Now, before you hit up Walmart for a silo of Andre’s Cold Duck, this isn’t breaking news, it’s simply been trending on social media as a 2013 study that has been regurgitated, stating, “New research shows that drinking one to three glasses of champagne a week may counteract the memory loss associated with ageing, and could help delay the onset of degenerative brain disorders, such as dementia.” But the deal is, the rest of the study informs us that, ‘Scientists at the University of Reading have shown that the phenolic compounds found in champagne can improve spatial memory, which is responsible for recording information about one’s environment, and storing the information for future navigation.
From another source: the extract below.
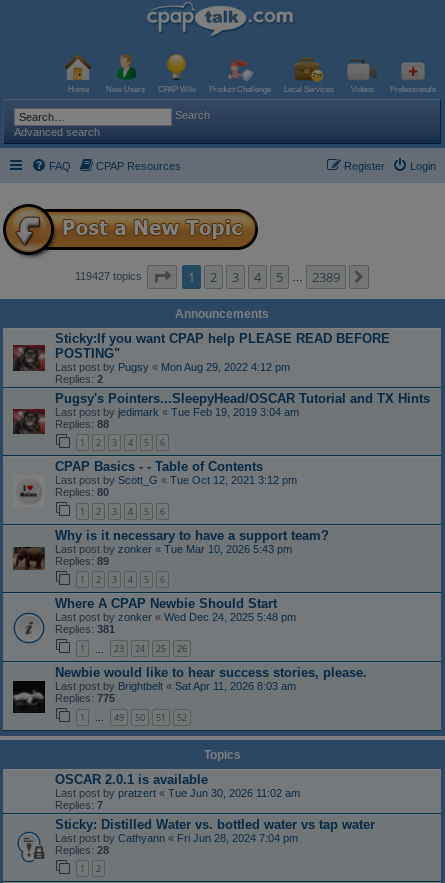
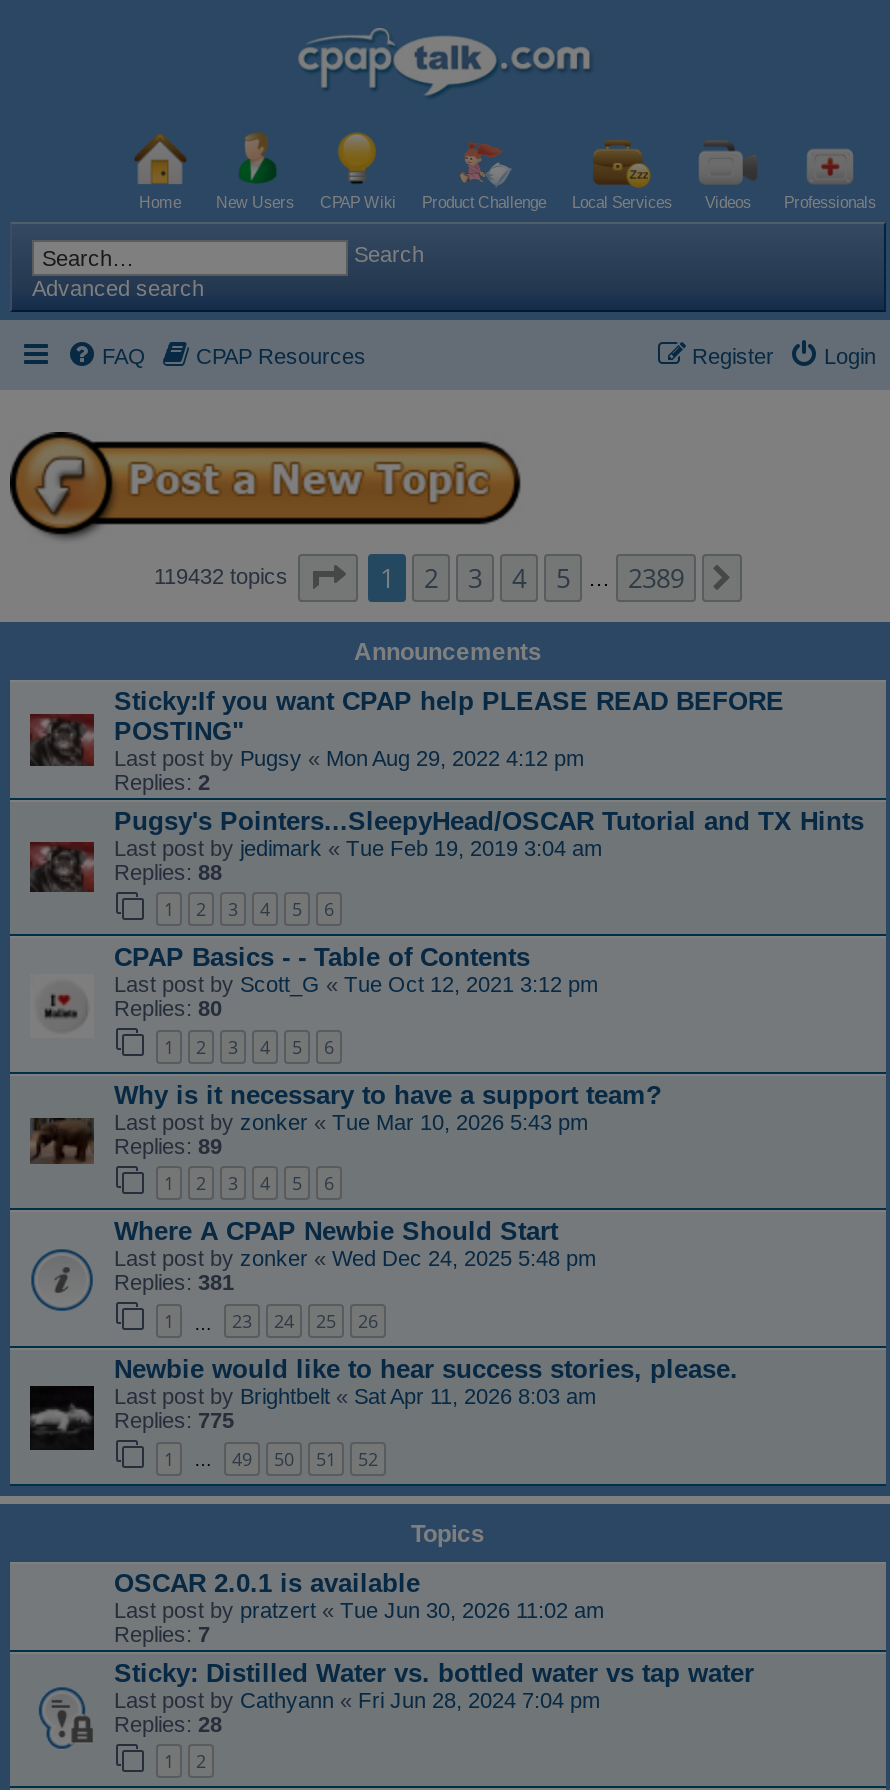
[75,270,145,282] 119427 topics -> [154,563,294,587] 119432 topics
Dr. David Vauzour, the researcher on the study, added: “in the near future we will be looking to translate these findings into humans. This has been achieved successfully with other polyphenol-rich foods, such as blueberry and cocoa, and we predict similar outcomes for moderate Champagne intake on cognition in humans.’”
So not really earth shaking. The scientists simply seem to be saying to stop eating crap, add a handful of fresh blueberries to your chocolate flavored cereal, add some sparkling wine, and it might be helpful to remember where you parked your car at the mall.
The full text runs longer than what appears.